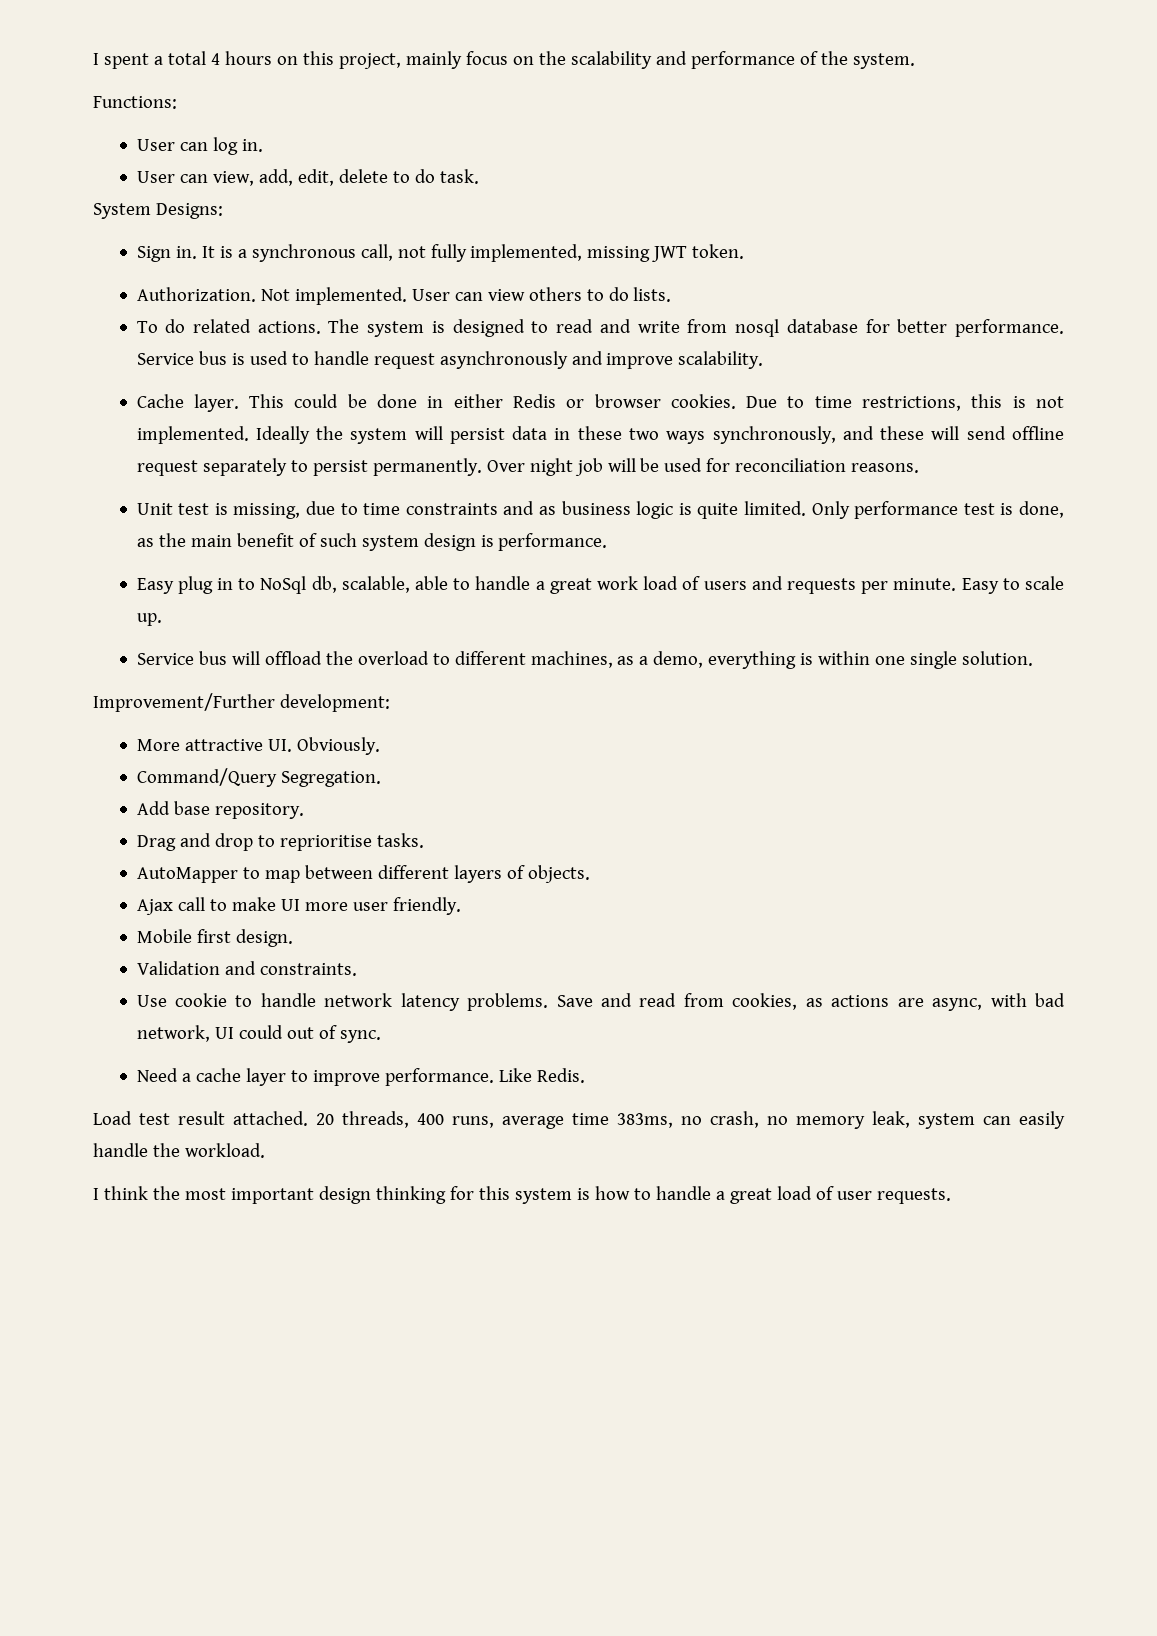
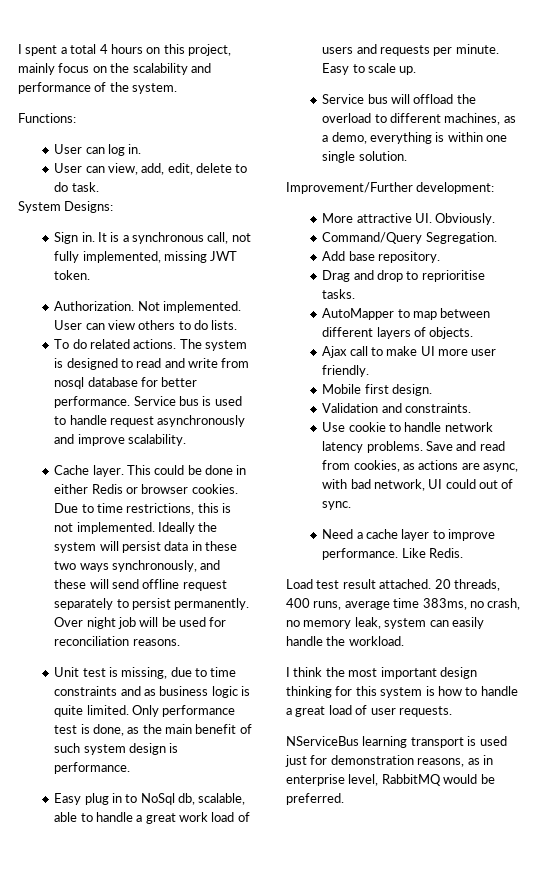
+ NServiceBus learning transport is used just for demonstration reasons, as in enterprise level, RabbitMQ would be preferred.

* * *

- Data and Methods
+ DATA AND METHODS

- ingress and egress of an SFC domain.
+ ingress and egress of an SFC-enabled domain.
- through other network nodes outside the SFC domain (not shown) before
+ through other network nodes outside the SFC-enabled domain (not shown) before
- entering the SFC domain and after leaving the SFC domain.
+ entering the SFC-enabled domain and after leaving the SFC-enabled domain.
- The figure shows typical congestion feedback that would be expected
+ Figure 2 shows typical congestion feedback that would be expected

* * *

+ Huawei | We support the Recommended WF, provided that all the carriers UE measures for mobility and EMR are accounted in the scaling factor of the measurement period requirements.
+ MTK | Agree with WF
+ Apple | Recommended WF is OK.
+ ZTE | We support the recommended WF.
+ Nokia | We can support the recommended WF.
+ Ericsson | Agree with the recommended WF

Exercise requirements = Set down precisely the lines above between the line holding "the SFC-enabled domain." and the line holding "Figure 2 shows", inclusive, and nothing beyond them.

Solution for this task =
+ entering the SFC-enabled domain and after leaving the SFC-enabled domain.
- The figure shows typical congestion feedback that would be expected
+ Figure 2 shows typical congestion feedback that would be expected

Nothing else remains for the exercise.